Customised expression analysis permits to screen the expression level of a gene according to
another gene by dichotomizing the latter (based on median value) and taking the resulting binary value as criterion.
gene expression data
First choose the data source (All DNA microarrays, METABRIC, TCGA...), then fill the first textbox with actualised* gene symbol (at least 2 characters must be entered)
Affymetrix® probeset ID.
A dropdown list will appear, you can then select the gene you want to test (called gene A), this is the gene whose distribution will be studied.
The list of available genes depends on the previously chosen data source,
if any option, except "Affymetrix®", is checked only gene symbols available with selected data are shown in list.
If "Affymetrix® platform" is checked only gene symbols represented by a probeset are listed. In particular for this analysis module, only probes from the U133 Plus 2.0 array are available.
Each probeset can be selected, if there is more than one probeset, three additional options are available:
Median probe: median value of all probesets corresponding to the selected gene is taken,
Highest probe: the probeset having the highest expression level is retained for the analysis (highest median value in a majority of U133P2 and U133A datasets;
in case of ties, decision was based on the total number of patients in the cohorts.),
JetSet probe: probeset with the highest score given by
Then fill the second textbox with another actualised* gene symbol (called gene B), this gene will be your criterion to split your gene A in two groups.
The same type of gene A expression data will be used for gene B automatically, you do not have to select data type.
Choose the kind of discretisation used for correlation analyses as a splitting criterion:
optimal: gene or probeset is split according to all percentiles from the 20th to the 80th, with a step of 5,
and the cutoff giving the best p-value (Welch's test) is kept,
customised percentile: choose any percentile from the 20th to the 80th, with a step of 1, to dichotomise the gene.
Once the 2 criteria have been chosen, click on "Submit".
Validation of analysis plan.
After submission, a validation page shows detailed information about tested genes and:
number of patients from original studies tested,
1 complete data before filtering;
2 if the gene is found or not;
and 3 patients finally analysed (if the two genomic data is present for a same patient).

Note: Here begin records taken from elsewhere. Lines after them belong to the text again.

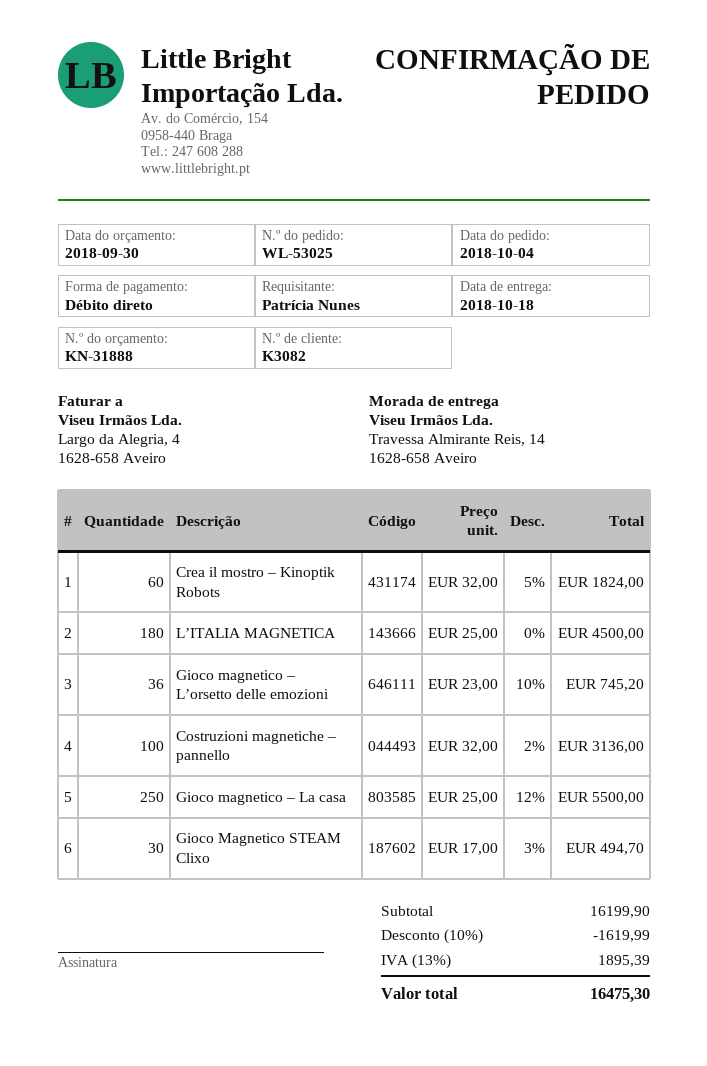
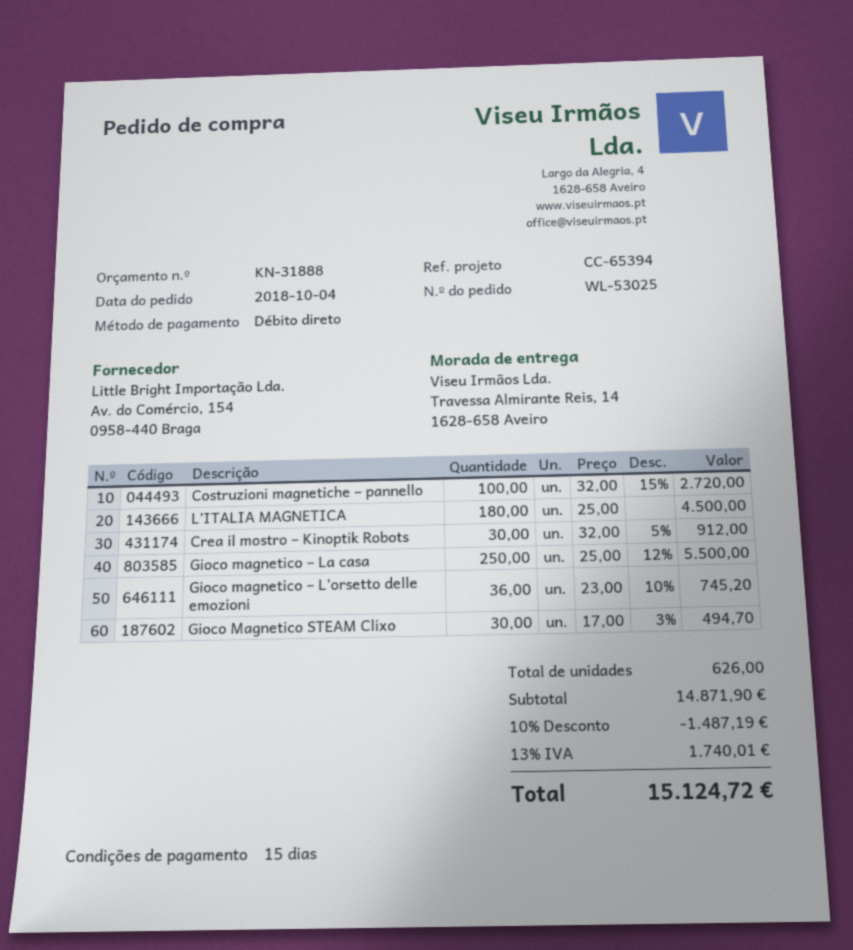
Crea il mostro – Kinoptik Robots: 60 x 32.00 - 5% = 1824.00 -> 30 x 32.00 - 5% = 912.00
Costruzioni magnetiche – pannello: 100 x 32.00 - 2% = 3136.00 -> 100 x 32.00 - 15% = 2720.00
subtotal: 16199.90 -> 14871.90
discount: 10% = 1619.99 -> 10% = 1487.19
tax: 13% = 1895.39 -> 13% = 1740.01
total: 16475.30 -> 15124.72

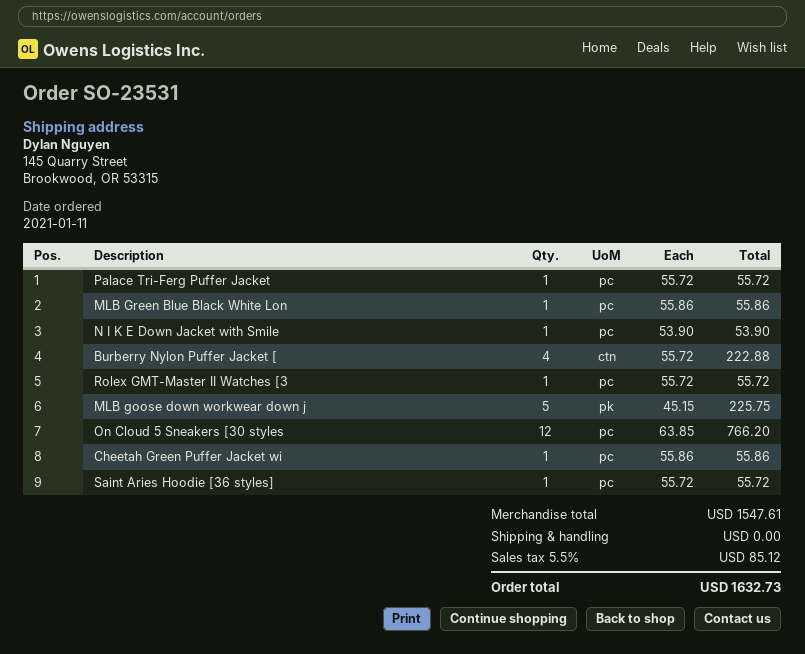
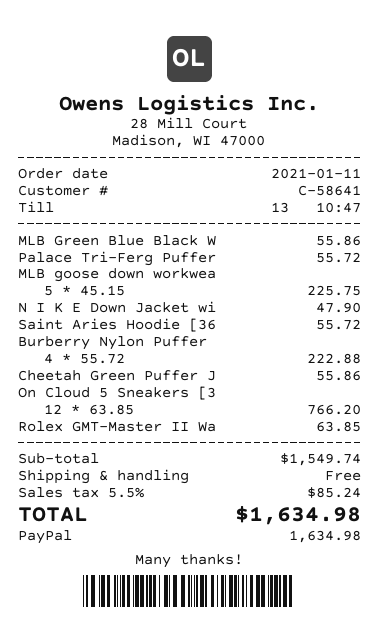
N I K E Down Jacket with Smile: 1 x 53.90 = 53.90 -> 1 x 47.90 = 47.90
Rolex GMT-Master II Watches [3: 1 x 55.72 = 55.72 -> 1 x 63.85 = 63.85
subtotal: 1547.61 -> 1549.74
tax: 5.5% = 85.12 -> 5.5% = 85.24
total: 1632.73 -> 1634.98

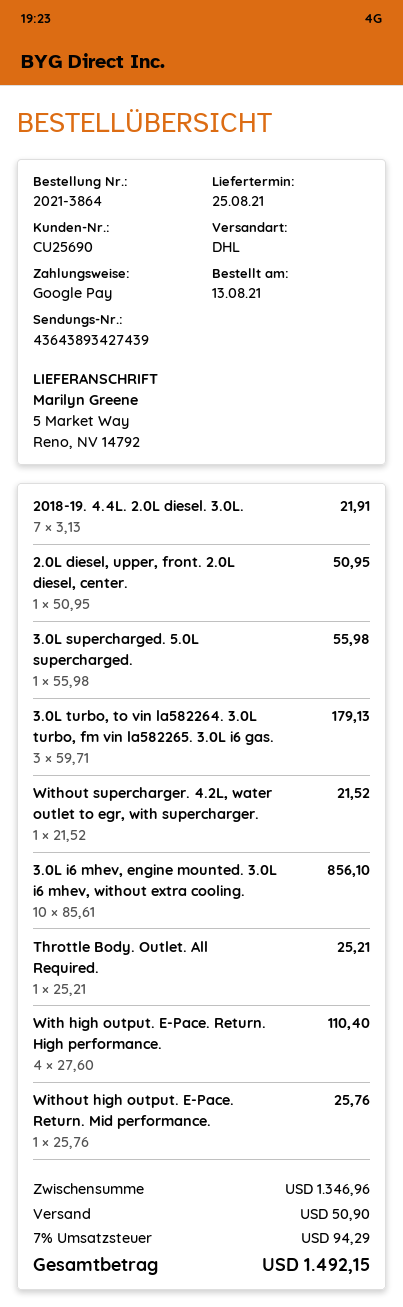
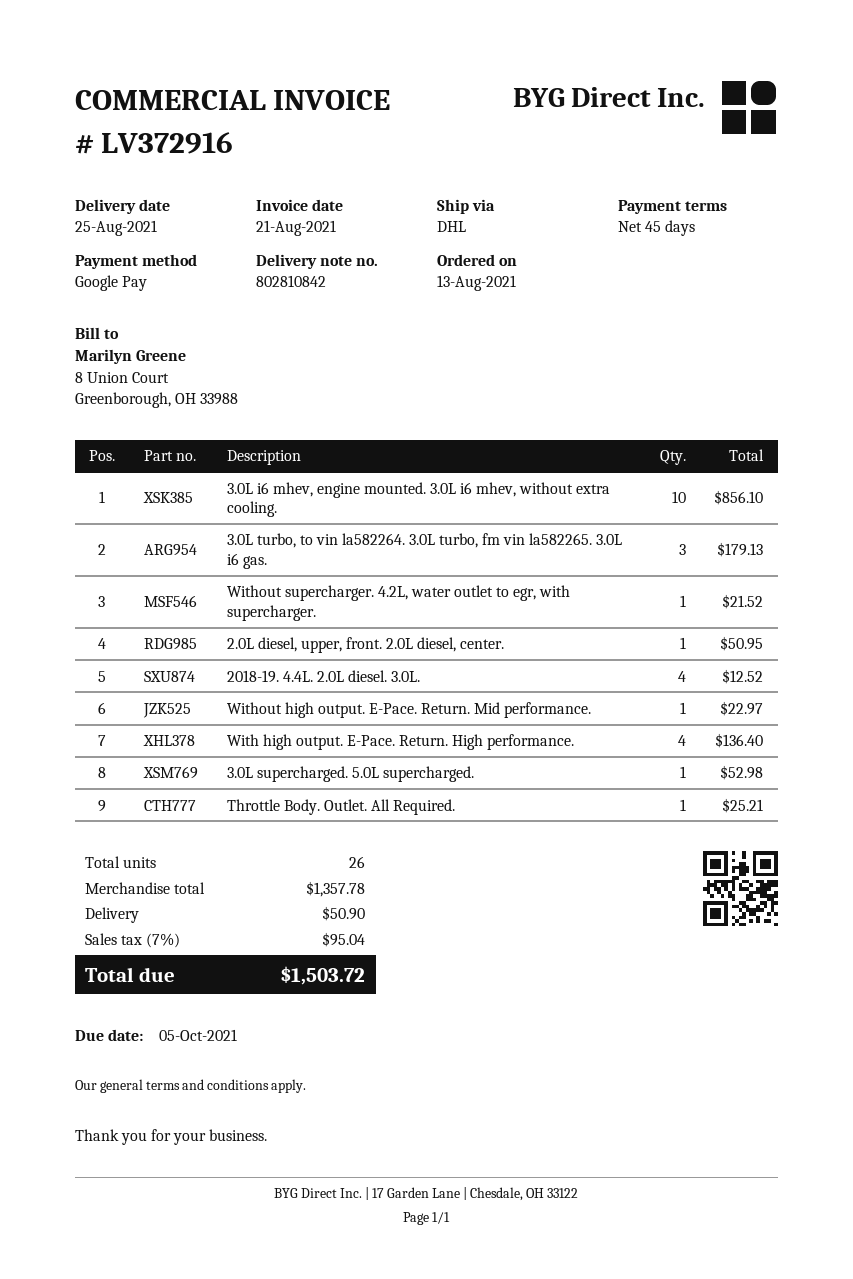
2018-19. 4.4L. 2.0L diesel. 3.0L.: 7 for 21.91 -> 4 for 12.52
3.0L supercharged. 5.0L supercharged.: 1 for 55.98 -> 1 for 52.98
With high output. E-Pace. Return. High performance.: 4 for 110.40 -> 4 for 136.40
Without high output. E-Pace. Return. Mid performance.: 1 for 25.76 -> 1 for 22.97
subtotal: 1346.96 -> 1357.78
tax: 7% = 94.29 -> 7% = 95.04
total: 1492.15 -> 1503.72

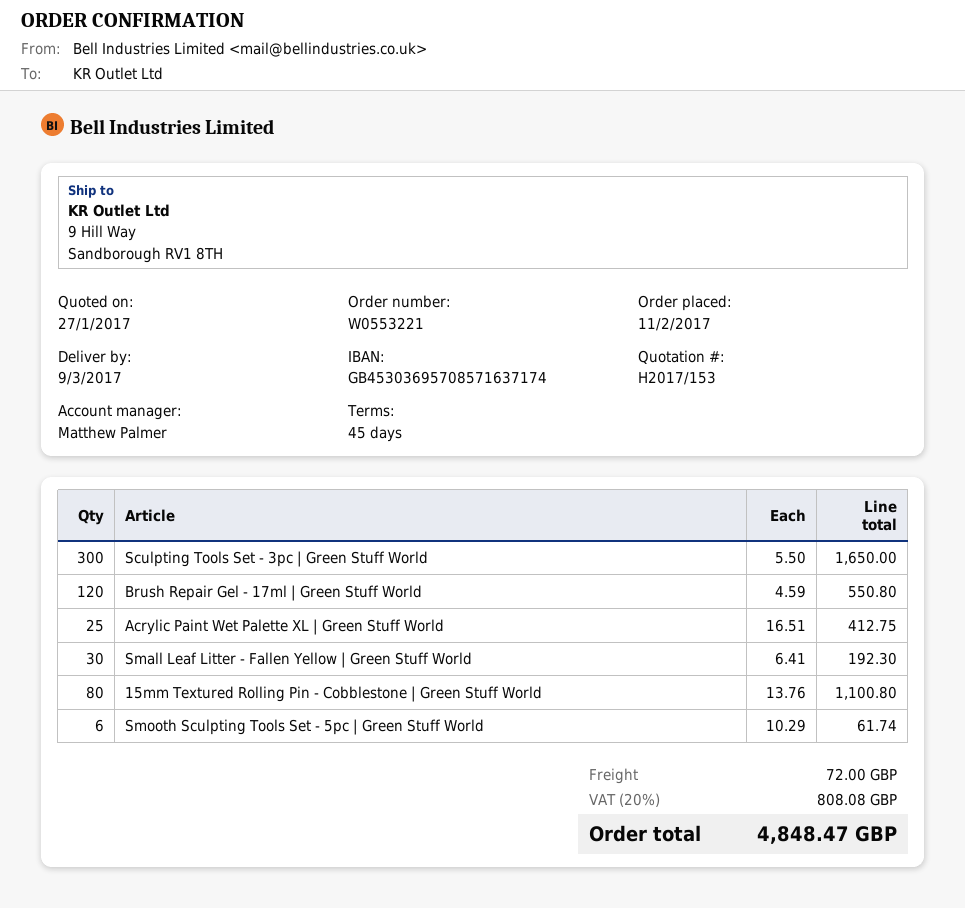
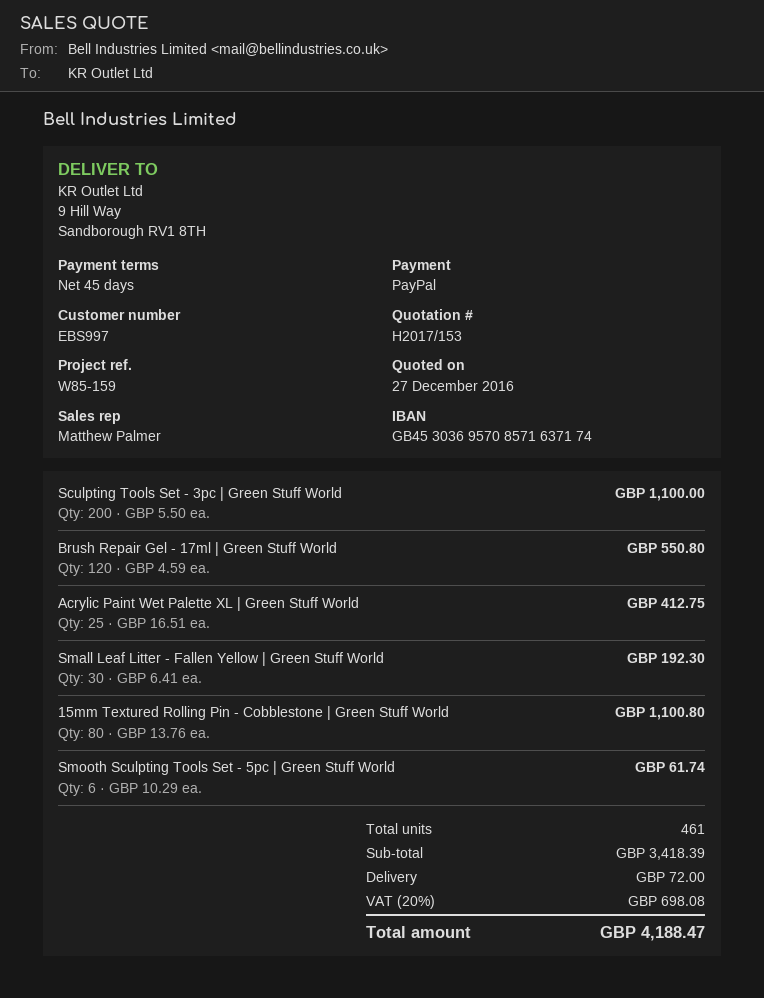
quote date: 2017-01-27 -> 2016-12-27
Sculpting Tools Set - 3pc | Green Stuff World: 300 x 5.50 = 1650.00 -> 200 x 5.50 = 1100.00
tax: 20% = 808.08 -> 20% = 698.08
total: 4848.47 -> 4188.47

A summary is given at the bottom of the page, you can then choose to validate (by hitting "Start analysis" button) or cancel your submission.
"Cancel" will redirect you back to previous screen, and offer you to choose new criteria on the form.
Results are presented with four distinct plots showing distribution of gene A expression according to median-dichotomised expression of gene B.
Click on one of the "plot" button to display or hide the chosen figure. (here raincloud plot was selected)
Each expression plots can be saved in png ([portable network graphics] universal and easy to use format),
and emf ([enhanced metafile] lossless scalable vector format that allows adjusting figure for your research article) format.